Passengers weigh in on how Translink can regain trust

Vancouver, BC, Canada / (CKNW AM) AM980

What can Translink do to regain its users’ trust, in the wake of two major shutdowns in a handful of days?

Most people at Granville Street Station seem to be rolling with the delays.

“Mistakes happen, things happen. I had the day off yesterday so it didn’t bother me at all.”

But that doesn’t mean they liked it.

“It seems to happen way more frequently than it should. I pay $125 a month for a bus pass and sometimes I have to take a cab home. And their apologies always seem kind of, not really sincere.”

So maybe there is something Translink can do.

“Try not to break down again? But I guess they can’t really control that.”

Trains were shut down for about five hours yesterday, which is similar to what happened last Thursday.

Comments

    • If you’re confused by David’s comment, here’s a helpful translation for grown-ups.

      “Social engineering” is when government builds public transit infrastructure.
      “The free market” is when government builds bridges and roads for cars.

  1. I doubt anything will happen, but it would be nice if it did. Find out what happened, why the failures occurred. Someone must have identified the risk of such failures and someone denied the funding to ensure it didn’t happen – that’s how emergency plans are developed and implemented, based on risk management. Whoever made the decision that caused this should be simply let go.

  2. The Skytrain brass are going to look at the apetheic response/reactions from the Skytrain riders and conclude that they really don’t need to do anything besides make hypocritical apologies .

    Nothing will change at Skyrain until people take action…. and in fact there is a very simple way to catch the attention of Skytrain ….. just stop riding on the Skytrain

    • What a brilliant idea – “just stop riding on the Skytrain” ?? Sure, and while I’m at it, I may as well stop working to catch the attention of my employer.
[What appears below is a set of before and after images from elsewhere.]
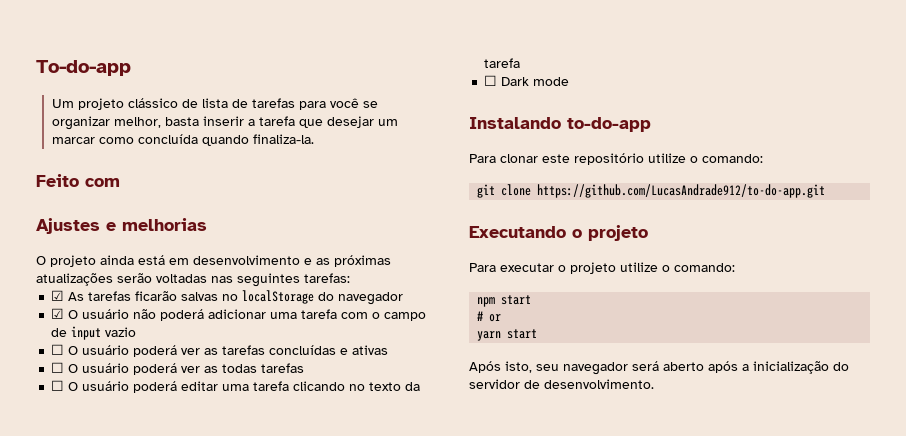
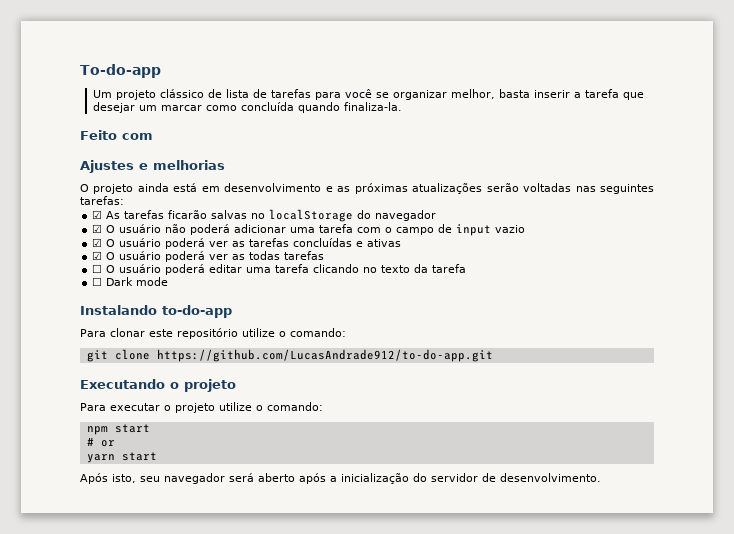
- ☐ O usuário poderá ver as tarefas concluídas e ativas
+ ☑ O usuário poderá ver as tarefas concluídas e ativas
- ☐ O usuário poderá ver as todas tarefas
+ ☑ O usuário poderá ver as todas tarefas

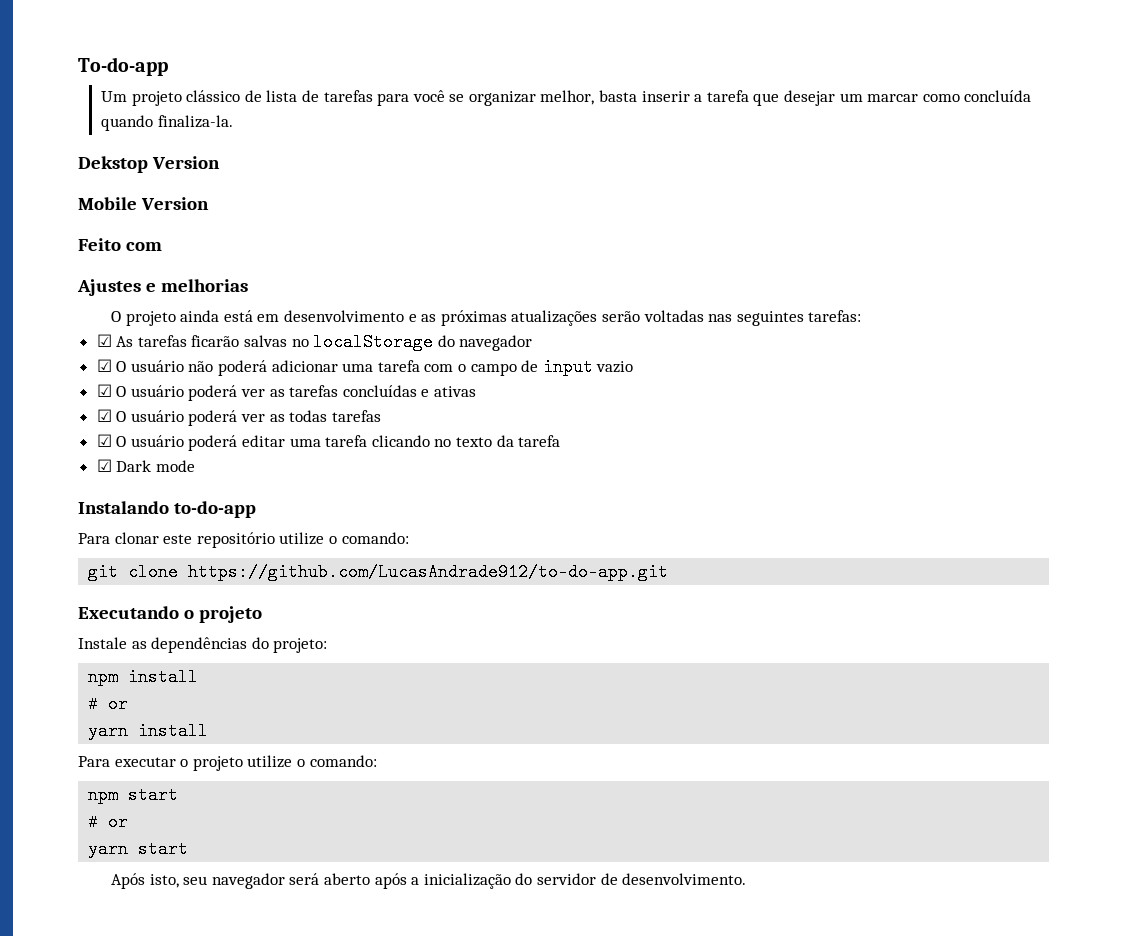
+ Dekstop Version
+ Mobile Version
- ☐ O usuário poderá editar uma tarefa clicando no texto da tarefa
+ ☑ O usuário poderá editar uma tarefa clicando no texto da tarefa
- ☐ Dark mode
+ ☑ Dark mode
+ Instale as dependências do projeto:
+ npm install
+ # or
+ yarn install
  3. The Problem started back in 1986. They should have developed a system using steel on steel lite rail. But no, the leaders at the time were looking for bling, and after 28 years the bling is
    fading.
    If they can’t keep the system functioning on a summer day. Get some people that can think of more than protect their butts.
    Sky-train needs to be dissolved, and we need to start over.

    • That ship has sailed a very, very long time ago. It’s time to move on. As much as I am not a supporter of Translink, I happen to think that we should be expanding Skytrain all over the Lower Mainland as its the only thing that we have every done that actually manages to move significant amounts of people in relatively short time (yesterday not withstanding).

      For example, a branching route from New West Station heading into the City of New West uptown area; a branching route into Port Coquitlam; short routes in throughout Surrey – basically, build what is done in other cities with smaller feeder subways running every which way and connecting to the main subway lines.

      We chose Skytrain; we stick to it and expand it significantly. That will be the only way to truly get people moving in this City.

    • Skytrain or nothing.

      If you read the documents Translink sent to the Mayor’s councils, it showed they were going to be upgrading the computer system for the Evergreen line, so something like this was inevitable. Why were they doing electrical work while the system was live? that seems pretty stupid to anyone who works with electricity.

      LRT has no place in Metro Vancouver. Expand the Skytrain or wait till the next round of politicians come around and hope they have more sense. The Province should not be funding any LRT’s and the Mayors council should not have any say in what technology gets built, only IF it gets built at all. In the case of Surrey to Langley, or Surrey to White Rock, Surrey should have no say in the technology because it will ultimately cripple those routes if it’s not grade separated, and may as well continue to use RapidBus.

  4. Lite Rail?
    Count up how many times controlled rail crossings would stop traffic at hundreds and hundreds of the intersection Skytrain currently goes above.
    Trains every couple of minutes can you imagine the gridlock that would cause on the streets .
    Lite rail wouldn’t work here so lets forget that argument once and for all.

  5. Almost funny how Translink says they need more money to prevent something like this but in reality a lot of money already goes in to the system and their employees are very well paid often six figures, with great benefits, pension, and vacations. And even the intensity of work at Translink is often very low. I wonder if it’s more about spending the existing funding more intelligently and work on efficiency.